Note: All of the below are specific to the 19.11 OT release
This project will expect two primary sources of input information and while the process outlined below is a bit cumbersome as of now, we expect to improve it after the scope of the project is solidified:
- Metadata index extracts from Elasticsearch
- The
gene
,eco
, andefo
indexes are currently required - These can be created one of the following two ways:
- By setting up and running data_pipeline yourself
- See data_pipeline#overview for general instructions
- See scripts/data_pipeline_exec.sh for a script that will run the necessary steps above (only everything up to the "association" step is needed)
- See scripts/data_pipeline_extract.py for instructions on how to create the json dumps from ES
- By downloading and decompressing the files at
https://storage.googleapis.com/platform-pipe/extract/{gene,eco,efo}.json.gz
- An example script to do this is:
mkdir -p $DATA_DIR/extract; cd $DATA_DIR/extract for index in gene eco efo; do mkdir ${index}.json wget -P ${index}.json https://storage.googleapis.com/platform-pipe/extract/${index}.json.gz gzip -d ${index}.json/${index}.json.gz done
- Evidence files
- See download_evidence_files.sh for a script that will download this information
- These files will collectively occupy about 23G of space (17G of which is from a single source, europepmc, so developers may find it convenient to remove or subset this file for testing)
The expected directory structure is shown below (once the pipeline has been run):
# Inputs
$DATA_DIR/extract/
$DATA_DIR/extract/gene.json
$DATA_DIR/extract/eco.json
$DATA_DIR/extract/efo.json
$DATA_DIR/extract/evidence_raw.json/{atlas-*.json, gwas-*.json, etc.}
# Outputs
$DATA_DIR/results/score_source.parquet
$DATA_DIR/results/score_association.parquet
$DATA_DIR/results/evidence_raw.parquet
Some expected times for pipeline runs are shown below for various configurations (in local mode on Ubuntu 18.04 8xCPU 128G RAM):
- Evidence Preparation
- ~12 minutes with raw evidence pre-serialized as parquet (no mutation/filtering provenance)
- ~22 minutes with evidence files read as uncompressed json (no mutation/filtering provenance)

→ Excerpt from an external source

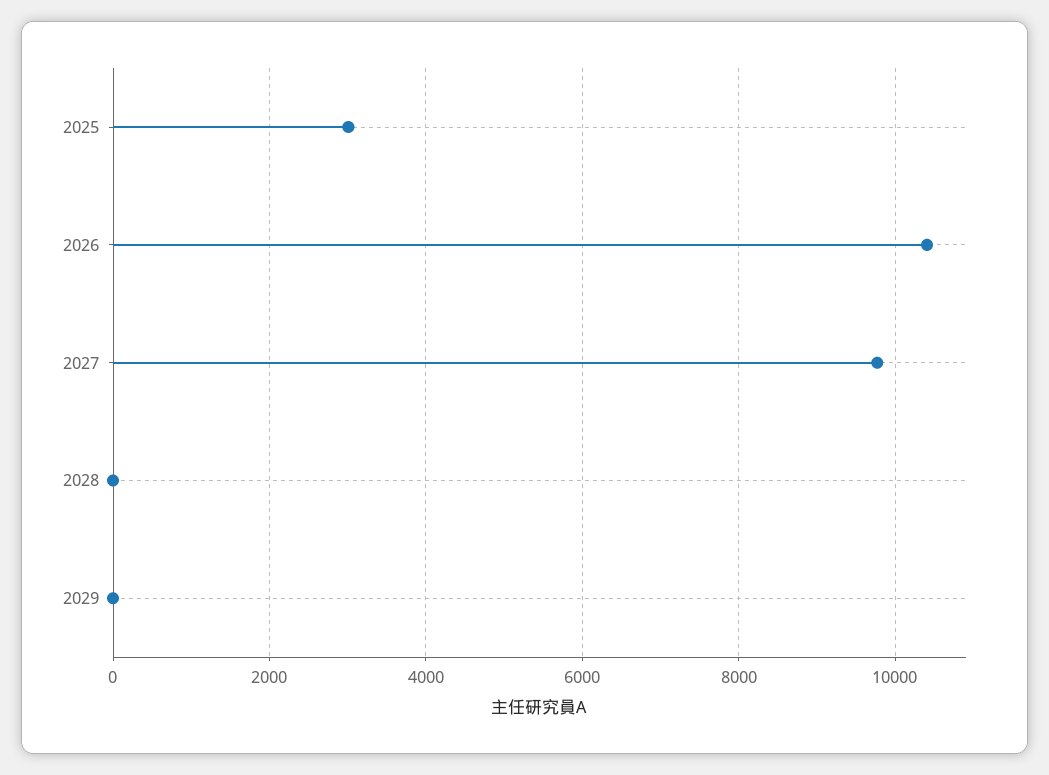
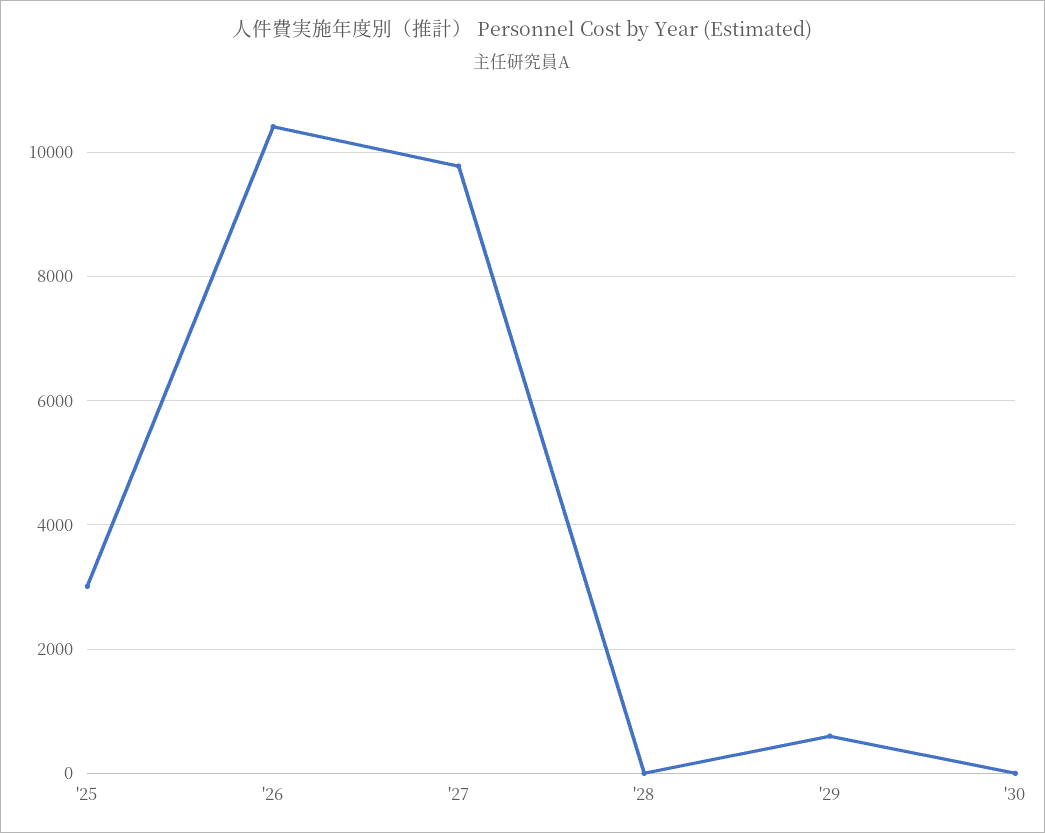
2029: 0 -> 600
'30: none -> 0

- ~47 minutes with mutation/filtering provenance and json evidence file sources
- Score Calculation
- Both score preparation and calculation take around 2 minutes each
To build the project, run:
sbt clean assembly
# or for no tests: sbt "set test in assembly := {}" clean assembly
This will produce target/scala-2.12/platform-pipe.jar
which can be deployed or run locally.
To execute all pipeline steps, run the following using the ot-client
docker (see docker/README.md) container provided or your own cluster:
APP=$REPOS/platform-pipe/target/scala-2.12/platform-pipe.jar
for cmd in prepare-evidence prepare-scores calculate-scores; do
echo "Running command: $cmd"
# Note: High driver-memory below not necesssary on a cluster -- this is for runs in local mode
/usr/spark-2.4.4/bin/spark-submit \
--driver-memory 64g \
--class com.relatedsciences.opentargets.etl.Main $APP $cmd \
--config $HOME/repos/platform-pipe/src/main/resources/application.conf
done
Evidence test data generation script:
# Run script on ot-client container
/usr/spark-2.4.4/bin/spark-shell --driver-memory 12g \
--jars $HOME/data/ot/apps/platform-pipe.jar \
-i $HOME/data/ot/apps/scripts/create_evidence_test_datasets.sc \
--conf spark.ui.enabled=false --conf spark.sql.shuffle.partitions=1 \
--conf spark.driver.args="\
extractDir=$HOME/data/ot/extract,\
testInputDir=$HOME/repos/platform-pipe/src/test/resources/pipeline_test/input,\
testExpectedDir=$HOME/repos/platform-pipe/src/test/resources/pipeline_test/expected"
A pre-commit hook to run scalafmt is recommended for this repo though installation of scalafmt is left to developers. The Installation Guide has simple instructions, and the process used for Ubuntu 18.04 was:
cd /tmp/
curl -Lo coursier https://git.io/coursier-cli &&
chmod +x coursier &&
./coursier --help
sudo ./coursier bootstrap org.scalameta:scalafmt-cli_2.12:2.2.1 \
-r sonatype:snapshots \
-o /usr/local/bin/scalafmt --standalone --main org.scalafmt.cli.Cli
scalafmt --version # "scalafmt 2.2.1" at TOW
The pre-commit hook can then be installed using:
cd $REPOS/platform-pipe
chmod +x hooks/pre-commit.scalafmt
ln -s $PWD/hooks/pre-commit.scalafmt .git/hooks/pre-commit
After this, every commit will trigger scalafmt to run and --no-verify
can be
used to ignore that step if absolutely necessary.